Four speakers specializing in knowledge management in low- and middle-income countries emphasised the importance of developing strong relationships with the key stakeholders, both those affected by any policy change and the policy-makers themselves. Rob Terry, who leads knowledge management at TDR and chaired the session, told those who came, “These are the people working at the centre, directly with both researchers and policy-makers. They can teach us a lot about what to do, and often even more importantly, what not to do.”
Rhona Mijumbi-deve, a research scientist at Makerere University, talked about spotting an opportunity to provide a briefing on the available evidence at the right time – often referred to as the policy window. This requires the ability to respond rapidly to any request for a briefing – even if it comes in an email late on a Sunday night. Being able to answer the questions a policy-maker asks in a timely manner is one way of establishing the credibility of a new and establishing knowledge management unit.
Identifying the skills needed
The need is great for these types of skills. In the Eastern Mediterranean region, for example, Lama Bou-Karroum of the American University of Beirut, said that few systematic reviews that provide overviews of the latest scientific literature addressed regional priorities or included at least one author based in the region.

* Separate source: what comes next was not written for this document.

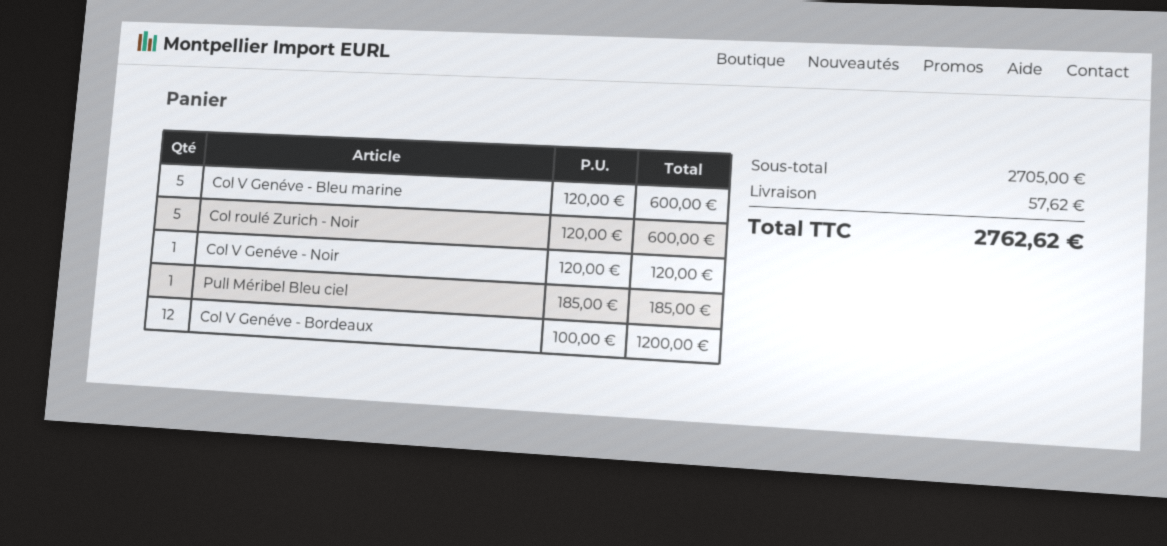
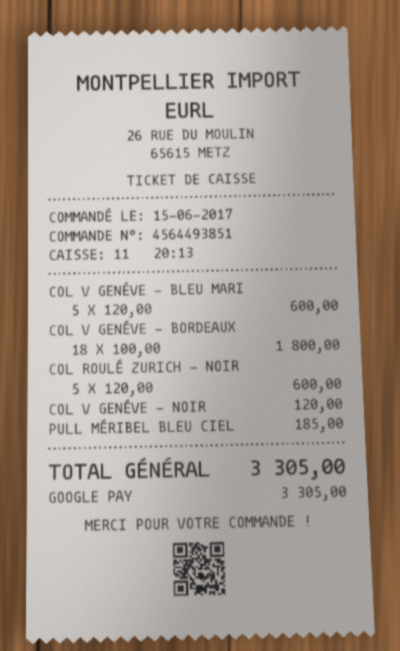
Col V Genéve - Bordeaux: 12 x 100.00 = 1200.00 -> 18 x 100.00 = 1800.00
shipping: 57.62 -> none
total: 2762.62 -> 3305.00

She added that few researchers in the region produced policy briefs, disseminated messages that specified possible actions, interacted with policy-makers and stakeholders in priority-setting, or involved them in their research.
Ajibola Awotiwon, of the Knowledge Translation Unit, a clinical research unit of the University of Cape Town Lung Institute, also noted that a lot of evidence focusses on what should be done and not on what should be stopped, which is equally important.
Panel members saw their role as creating a bridge between the experts and evidence and policy. No one type of ‘bridge’ exists, they acknowledged, saying it is important to get the conversation started in a variety of ways through informal café style discussion, the identification of knowledge champions and the use of new media such as video.
Everyone agreed on the need to contextualise guideline recommendations to fit the reality. Jamie Guth, TDR’s communications manager, reviewed her research on the impact of research participant video interviews shown to policy-makers. The research found that a 7 minute video recorded in the field during research provided local context; reinforced the credibility of the research processes; strengthened the panel members’ understanding of the research results; demonstrated strong collaboration between the research team and community, a proven facilitator in research uptake; and led to statements of commitments to make changes based on the study.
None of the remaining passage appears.